Why Road Safety Education?
Around 3150 children age 3 to 15 are killed or seriously injured on Indian road every year; this is almost 60 children per week -To reduce these and keep your children safe your concern is considered necessary.
80% of Indian schools do not have road safety curriculum but as a parent or guardian you must play a big role in helping them stay safe on roads. Children follow adults and copy their behavior, if they see you take risk on roads there will probably take risk too.
The best way that you can help out your child to stay safe on roads is to set a good example unto yourself when using roads. IFROS with its second-fiddle named as SAPROS (Student Assimilation Programme on Road Safety) by its methodology helps you to teach your child how to be safe pedestrian and teaching them about the importance of road safety code and how to stay safe when walking, cycling or riding a bike
Are you still not sure how road safety matches?
Research illustrates that your child can jot judge how fast vehicles are moving or how far away they are, children are most likely to die in a road collision than any other accident. In comparison with other countries India’s overall road safety record is very poor. And its rate of child fatalities is high when compared to others countries.
Hence we need a change!!!
To bring change-your concern is needed,
Road safety + concern= change, this is the main maxim of SAPROS.
Support us for this very cause and be a part of Nation’s integrity programme and become a root for bringing change.
Indian Federation of Road Safety produces a vast range of educational resources aimed to help plan and deliver effectively the message of road safety to people aged 3 to 15 years. These resources are created taking into consideration the national curriculum, which makes it easier for teachers to include road safety education into their regular classroom teaching. It is in these formative years that it is easy to mould a child into a responsible citizen i.e. one who respects and follows traffic rules and regulations set by the government for self safety and road users in general.
Teachers and parents alike can use these resources to help young children master the tasks involved in learning to stay safe on roads and also instill a strong civic sense in them.
Contributions and aimed fundamentals:
A Road Safety Education Program should begin at the pre-school level and prolonged edification throughout the child's school life.
- Foundation tutoring should encompass practical training in a realistic road environment.
- Use teaching methodology which follow the principles of child's aptitude and provide content that can be easily absorbed by children at that particular age.
- Training needs to be customary, recurrent and must be combined with practice.
- It should be customized to take account of education, cultural, transport and financial circumstances.
- Road safety education should have a formal place in the school curriculum.
- Schools programs should be non-breakable by community safety schemes.
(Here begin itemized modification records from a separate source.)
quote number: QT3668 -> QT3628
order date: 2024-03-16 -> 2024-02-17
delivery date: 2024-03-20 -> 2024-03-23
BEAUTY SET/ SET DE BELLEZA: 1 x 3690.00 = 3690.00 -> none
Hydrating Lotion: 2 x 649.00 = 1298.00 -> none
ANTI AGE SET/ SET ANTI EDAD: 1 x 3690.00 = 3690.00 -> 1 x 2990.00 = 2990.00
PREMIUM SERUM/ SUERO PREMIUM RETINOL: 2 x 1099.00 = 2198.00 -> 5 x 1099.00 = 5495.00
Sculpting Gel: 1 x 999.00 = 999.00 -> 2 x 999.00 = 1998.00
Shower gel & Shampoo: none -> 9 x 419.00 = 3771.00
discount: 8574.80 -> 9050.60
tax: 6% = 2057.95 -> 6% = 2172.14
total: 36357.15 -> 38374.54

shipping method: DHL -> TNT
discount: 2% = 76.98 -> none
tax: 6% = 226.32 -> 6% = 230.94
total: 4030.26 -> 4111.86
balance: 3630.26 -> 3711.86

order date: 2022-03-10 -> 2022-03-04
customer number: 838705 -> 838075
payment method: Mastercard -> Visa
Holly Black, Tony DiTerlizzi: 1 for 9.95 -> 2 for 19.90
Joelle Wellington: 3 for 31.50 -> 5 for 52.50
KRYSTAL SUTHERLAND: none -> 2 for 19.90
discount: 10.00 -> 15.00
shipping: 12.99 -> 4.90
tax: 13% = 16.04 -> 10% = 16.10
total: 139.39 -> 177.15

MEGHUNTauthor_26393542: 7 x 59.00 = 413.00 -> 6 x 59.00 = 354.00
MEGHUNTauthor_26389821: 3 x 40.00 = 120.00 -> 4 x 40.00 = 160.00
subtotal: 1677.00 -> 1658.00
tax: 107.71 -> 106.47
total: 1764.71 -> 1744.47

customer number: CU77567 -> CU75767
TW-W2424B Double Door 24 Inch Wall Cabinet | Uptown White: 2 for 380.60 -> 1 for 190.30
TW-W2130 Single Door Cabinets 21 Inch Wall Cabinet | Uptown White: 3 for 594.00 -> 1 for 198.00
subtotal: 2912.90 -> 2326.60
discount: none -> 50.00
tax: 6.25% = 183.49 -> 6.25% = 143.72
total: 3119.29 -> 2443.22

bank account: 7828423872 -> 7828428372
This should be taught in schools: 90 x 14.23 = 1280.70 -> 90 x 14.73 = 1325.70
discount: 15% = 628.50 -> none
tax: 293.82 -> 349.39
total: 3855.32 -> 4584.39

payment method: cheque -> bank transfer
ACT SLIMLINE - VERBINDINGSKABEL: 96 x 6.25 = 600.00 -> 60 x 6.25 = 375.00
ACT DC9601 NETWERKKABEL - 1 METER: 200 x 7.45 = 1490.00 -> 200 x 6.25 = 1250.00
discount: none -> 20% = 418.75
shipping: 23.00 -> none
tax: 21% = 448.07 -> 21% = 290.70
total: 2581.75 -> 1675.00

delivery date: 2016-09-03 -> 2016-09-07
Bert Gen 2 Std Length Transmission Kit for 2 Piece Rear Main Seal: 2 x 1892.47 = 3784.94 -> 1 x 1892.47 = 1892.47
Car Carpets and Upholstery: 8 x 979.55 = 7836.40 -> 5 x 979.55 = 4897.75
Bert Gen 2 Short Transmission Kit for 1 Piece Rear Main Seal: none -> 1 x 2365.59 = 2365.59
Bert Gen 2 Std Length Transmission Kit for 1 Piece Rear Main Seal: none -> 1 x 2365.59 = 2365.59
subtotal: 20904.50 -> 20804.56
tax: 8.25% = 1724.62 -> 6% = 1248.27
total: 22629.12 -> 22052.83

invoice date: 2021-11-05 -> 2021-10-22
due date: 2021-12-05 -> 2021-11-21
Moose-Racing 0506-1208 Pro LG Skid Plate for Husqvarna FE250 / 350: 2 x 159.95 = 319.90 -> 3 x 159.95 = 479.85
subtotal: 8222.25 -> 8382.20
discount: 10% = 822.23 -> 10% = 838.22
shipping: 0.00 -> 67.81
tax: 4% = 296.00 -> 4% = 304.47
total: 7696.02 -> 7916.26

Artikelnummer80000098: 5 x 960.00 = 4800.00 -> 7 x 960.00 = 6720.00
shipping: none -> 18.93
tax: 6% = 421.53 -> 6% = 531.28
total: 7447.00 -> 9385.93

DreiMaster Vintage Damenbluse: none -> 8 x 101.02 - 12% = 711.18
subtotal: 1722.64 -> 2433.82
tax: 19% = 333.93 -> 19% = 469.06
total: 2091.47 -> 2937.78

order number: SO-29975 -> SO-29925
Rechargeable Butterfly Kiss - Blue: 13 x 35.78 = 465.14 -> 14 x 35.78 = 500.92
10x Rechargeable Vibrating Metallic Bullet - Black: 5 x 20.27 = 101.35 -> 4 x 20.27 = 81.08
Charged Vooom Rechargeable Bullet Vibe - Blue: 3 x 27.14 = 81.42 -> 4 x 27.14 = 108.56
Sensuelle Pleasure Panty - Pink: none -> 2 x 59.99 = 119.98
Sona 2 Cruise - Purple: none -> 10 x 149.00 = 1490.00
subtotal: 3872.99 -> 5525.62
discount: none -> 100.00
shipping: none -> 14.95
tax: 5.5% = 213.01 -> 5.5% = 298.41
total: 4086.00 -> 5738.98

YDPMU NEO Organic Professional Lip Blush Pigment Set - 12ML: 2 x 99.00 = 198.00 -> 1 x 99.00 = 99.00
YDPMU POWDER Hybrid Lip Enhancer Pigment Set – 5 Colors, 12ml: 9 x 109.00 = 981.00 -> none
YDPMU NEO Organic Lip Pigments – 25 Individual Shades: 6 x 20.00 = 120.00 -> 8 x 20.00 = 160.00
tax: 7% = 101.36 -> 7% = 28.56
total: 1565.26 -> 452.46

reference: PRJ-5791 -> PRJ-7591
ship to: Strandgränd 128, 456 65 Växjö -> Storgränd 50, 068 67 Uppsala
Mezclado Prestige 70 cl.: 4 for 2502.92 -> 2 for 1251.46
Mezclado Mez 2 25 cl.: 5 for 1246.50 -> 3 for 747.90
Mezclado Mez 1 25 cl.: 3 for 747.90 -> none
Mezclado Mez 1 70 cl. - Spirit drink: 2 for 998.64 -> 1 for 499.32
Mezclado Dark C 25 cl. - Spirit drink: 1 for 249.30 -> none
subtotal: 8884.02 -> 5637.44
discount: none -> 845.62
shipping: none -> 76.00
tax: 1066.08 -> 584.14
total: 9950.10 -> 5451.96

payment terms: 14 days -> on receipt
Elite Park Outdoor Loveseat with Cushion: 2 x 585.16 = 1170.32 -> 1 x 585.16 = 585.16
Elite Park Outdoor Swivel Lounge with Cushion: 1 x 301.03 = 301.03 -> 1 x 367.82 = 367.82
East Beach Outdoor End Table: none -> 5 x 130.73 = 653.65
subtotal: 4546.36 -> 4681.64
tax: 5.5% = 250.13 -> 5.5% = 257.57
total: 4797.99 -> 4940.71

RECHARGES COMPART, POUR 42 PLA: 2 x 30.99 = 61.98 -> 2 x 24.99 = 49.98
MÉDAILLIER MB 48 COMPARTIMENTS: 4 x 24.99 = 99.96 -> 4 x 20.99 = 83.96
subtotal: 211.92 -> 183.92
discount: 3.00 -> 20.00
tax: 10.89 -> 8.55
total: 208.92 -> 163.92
The way adults – parents and teachers behave while using roads and following road rules will influence children even after the time they stop holding their hands to cross roads. Hence it is necessary for parents and teachers to be aware of their own behavior and follow all traffic rules set for our own safety and lead by example. Children of this age are too young to be responsible for their own safety, but they should be trained at this early age as it is easy to instill good habits in them in these formative years.
Children at this age should be educated to:
- Hold hands with older children or adults when near a road or traffic.
- Cross only at zebra crossings or a safe place to cross. Scrambling across the road with the child in hand will only set a poor example.
- Walk only on footpaths, or at the edge of the road.
- Get out of a car on the kerv side and not on the side of traffic
- Play in safe places (away from roads) designated by an adult.
- Formulate clear and simple road safety rules that children can understand. Remember always encourage and praise them especially when they do something right
As children at this age begin primary school there will be more occasions when they are on the road either as pedestrians, passengers in cars, school buses or public transport. At this age children are usually given more responsibility. However, it is recommended that they don't cross the road on their own and should always be accompanied by someone older.
Children at this age should be educated to:
- Distinguish types of traffic signals and road signs
- Understand where to stop, look and listen before walking across the road.
- To recognize that small children cannot always be seen by motorists and to be familiar that traffic may come from unforeseen places.
- Learn to use confined crossings, before learning to use others
- To notice and look around for the people who are there to help them cross the road.
- To use marked pedestrian crossings whenever possible.
- To understand and use traffic lights (with or without marked pedestrian crossings).
- To rationalize how to get to school and return from school safely.
- To learn and understand the rules of the traffic behavior.
- To be familiar with how and why vehicles contribute to safety or danger and to know that accidents can lead to injury and death.
Upper Primary Education:
Children at this age should be able to judge between right and wrong of road usage and conduct themselves well. They should be taught to:
- Identify safe and unsafe practices of pedestrians and traffic.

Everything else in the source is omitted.